Today those wishing to ensure they will never be tongue tied lie on their back and, holding on to an iron railing, lean backwards from the parapet walk to smooch the stone.

Blarney Castle dismisses the theory that the current stone is not the one with the claimed magical powers.

Marketing manager John Fogarty told AFP the Blarney Stone is a piece of the Stone of Scone or "Stone of Destiny", on which the kings of Scotland were crowned.

One legend says the Scone Stone is supposed to be the pillow stone said to have been used by the Biblical Jacob.

Fogarty said that the part of the stone that came to Blarney was given to an Irish king, Cormac MacCarthy, by Scotland's king Robert the Bruce.

It was a gift in gratitude for 4,000 Irish soldiers said to have been sent to aid Scotland when Robert defeated the English at the Battle of Bannockburn in 1314.

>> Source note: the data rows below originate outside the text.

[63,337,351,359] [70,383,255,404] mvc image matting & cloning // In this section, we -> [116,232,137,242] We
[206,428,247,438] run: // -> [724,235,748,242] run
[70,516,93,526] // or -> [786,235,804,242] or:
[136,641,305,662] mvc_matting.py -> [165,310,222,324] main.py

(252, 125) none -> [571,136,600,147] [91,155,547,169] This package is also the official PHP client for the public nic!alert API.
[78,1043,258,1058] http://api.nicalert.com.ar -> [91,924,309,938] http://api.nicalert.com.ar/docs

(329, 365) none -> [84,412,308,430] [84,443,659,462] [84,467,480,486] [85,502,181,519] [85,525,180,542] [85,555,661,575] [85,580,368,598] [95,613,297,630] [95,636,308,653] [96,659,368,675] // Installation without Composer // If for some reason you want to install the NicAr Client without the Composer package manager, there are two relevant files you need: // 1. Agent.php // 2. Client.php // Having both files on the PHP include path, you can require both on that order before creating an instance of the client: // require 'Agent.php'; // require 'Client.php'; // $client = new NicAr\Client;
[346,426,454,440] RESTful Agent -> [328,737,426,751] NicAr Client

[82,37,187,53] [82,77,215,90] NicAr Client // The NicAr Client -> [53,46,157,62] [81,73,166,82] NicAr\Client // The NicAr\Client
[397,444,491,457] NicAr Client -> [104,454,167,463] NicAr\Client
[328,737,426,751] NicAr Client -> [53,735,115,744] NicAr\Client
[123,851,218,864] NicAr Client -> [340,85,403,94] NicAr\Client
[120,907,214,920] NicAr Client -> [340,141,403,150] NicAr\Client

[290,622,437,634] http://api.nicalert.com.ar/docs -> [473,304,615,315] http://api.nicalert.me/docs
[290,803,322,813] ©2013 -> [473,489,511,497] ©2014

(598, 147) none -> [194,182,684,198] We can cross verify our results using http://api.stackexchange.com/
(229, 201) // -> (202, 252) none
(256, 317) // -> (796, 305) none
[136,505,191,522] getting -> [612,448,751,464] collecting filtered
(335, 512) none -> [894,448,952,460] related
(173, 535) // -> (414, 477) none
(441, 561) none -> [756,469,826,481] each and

The Scone Stone was subsequently captured by the English and taken to Westminster Abbey in London where it was fitted into a chair on which English sovereigns were crowned. It was returned to Edinburgh Castle in 1996.

"McCarthy heard of the powers of the stone from a woman who was saved from drowning in Blarney Lake behind the castle. She told him he would get the gift of eloquence by kissing it," Fogarty said.

The castle backs up its claim about the gift of blarney with a long list of famous eloquent kissers, ranging from former British prime minister Winston Churchill to Scottish comedian Billy Connolly.